# how long do i give it?



## 987654321 (Jan 31, 2013)

here is my situation. i have been married over 10 years. we have 3 kids. he has never been a good communicator. i am an overcommunicator. we have had many issues in the past reguarding his bad choices with jobs, spending etc. but basically we were good or so i thought. i am a pretty happy person dispite wht is going on. and pretty much that is all i want in return. smiles, hugs, talking. if he is home, help with the kids. over the last few years, there were always times when he would withdraw and the more i craved the normal day to day relationship stuff, the more he withdrew. truns out a few of these times he "rekindled" old relationships online and they developed into cyber cheating- sex talk, picture swapping etc. i have always given him more and more chances. we have recently moved back closer to family, and had a string of bad stuff like family members sick, a death, bancruptcy. and with it all came the discovery of yet another online sex relationship with someone from his past. i have not had feelings for anyone since i meet my husband 12 years ago. recently i met someone who is divorced and seems very nice. gives me that tingle. i dont want to throw away a marriage i have been trying to make work for years now, and i dont want to mess up my kids. i also do not want to live with this grumpy withdrawn person either! how do you make this kind of decision?!?


----------



## Calling All Angels (Jan 3, 2013)

Apparently your husband doesn't have much regard for you or your marriage. If you are the one trying to keep things together and he is cyber cheating give him a wake up call. Don't let him disrespect you any more. Kick him and the computer to the curb. If you are unhappy make a change. He already threw away your marriage. I'm sure the your kids aren't very happy if the two of you aren't. They deserve parents that are happy and know how to show love and respect for each other. I don't know, but I sure can't love someone I don't trust. I'm sorry that you are here. It's never easy deciding to spilt up your family or not.


----------



## COfan (Oct 4, 2012)

Sure sounds like you have been dealing with alot
So..are you asking us if you should get divorced? And how to make that kind of decision? Or are you asking us if you should pursue this other man? I can understand enjoying attention from a man since you aren't getting that from your husband, but..the higher road to take would to be to stay true to your marriage vows and get into marital counseling.

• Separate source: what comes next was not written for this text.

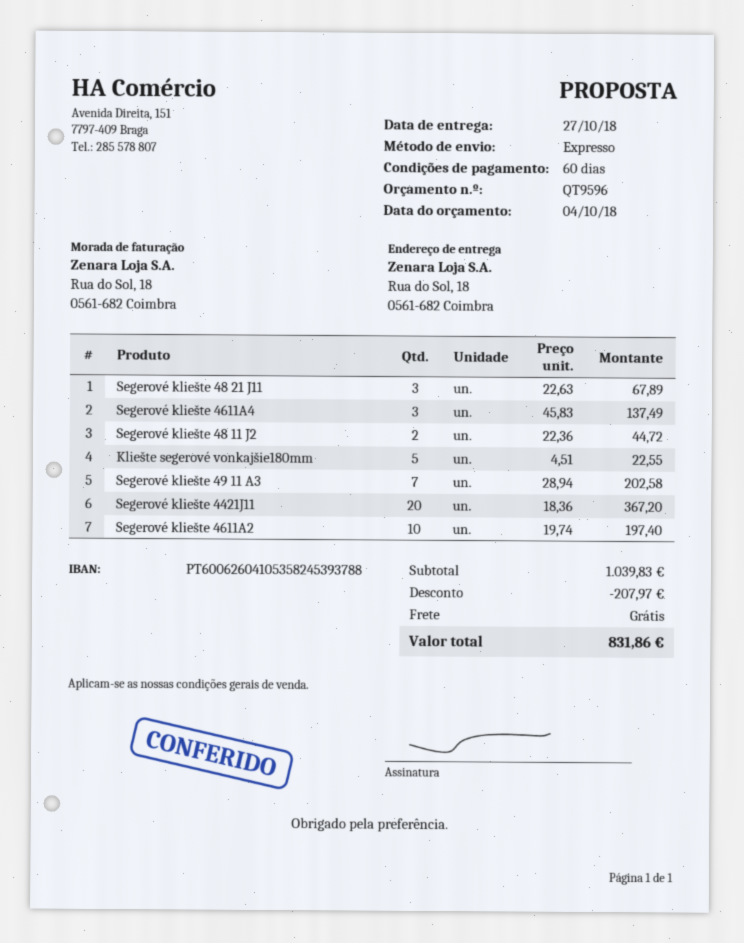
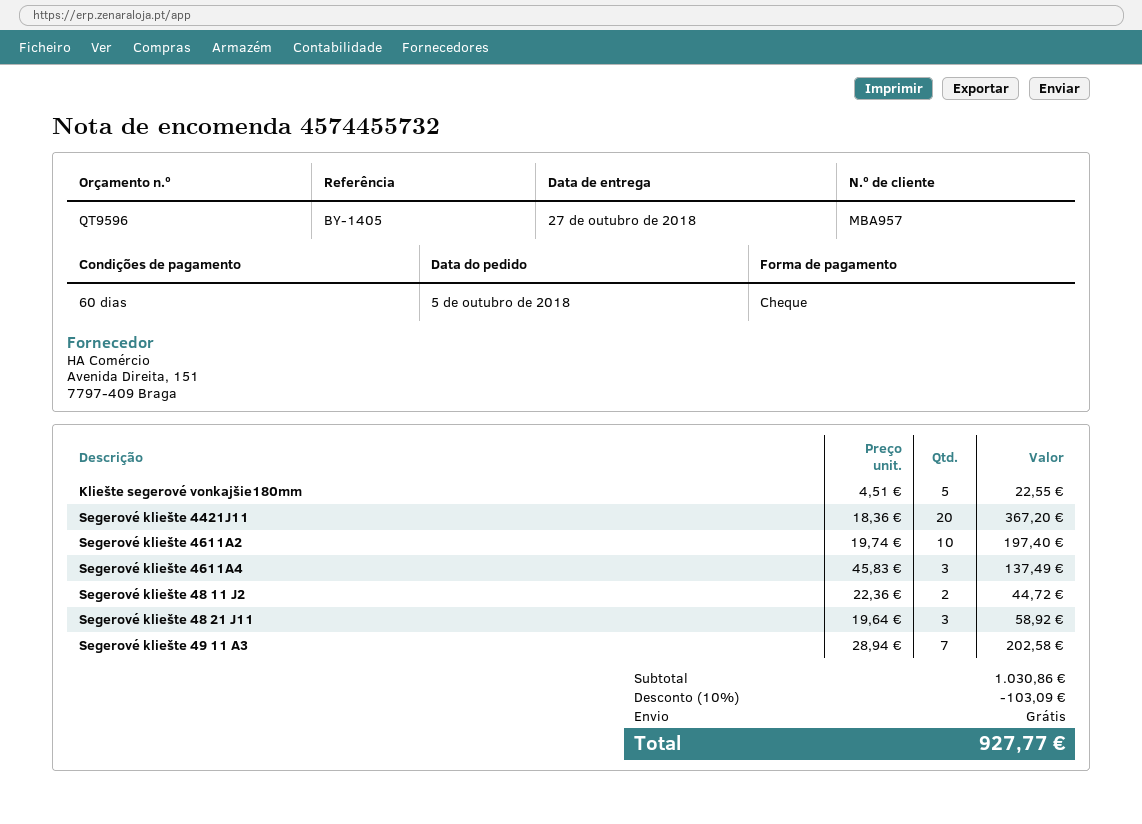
Segerové kliešte 48 21 J11: 3 x 22.63 = 67.89 -> 3 x 19.64 = 58.92
subtotal: 1039.83 -> 1030.86
discount: 207.97 -> 103.09
total: 831.86 -> 927.77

Even if your husband won't go..it'll provide you with some healthy direction. I think I would try to see if things are "fixable" before throwing in the towel. (Especially since you mentioned your concerns about the kids). I may sound like a broken record on this site..but a great book to get a copy of is_ Love Must Be Tough _by James Dobson. I'm hoping for the best for you..please let us know how things are going......


----------



## Ametista (Feb 7, 2013)

That "tingle" is just hormones and would disappear within a couple weeks of actually sleeping with him. Never fall for that! Your husband's cheating though, that's a major issue and you should not mention "tingle guy" with "online sex cheater husband" in the same paragraph. Your husband has been a real rat to you, you could try counselling but I don't think I could get past that. Are you sure he hasn't physically cheated? How would you know?


----------



## nickgtg (Jan 11, 2013)

I would not stay with a person I couldn't trust, plain and simple. My wife knows that if she ever had an affair it would be over, no second chances, no hope of ever staying together.

Once the trust is gone from a marriage it isn't a marriage. Why would you want to mentally torture yourself thinking "is he being faithful?"


----------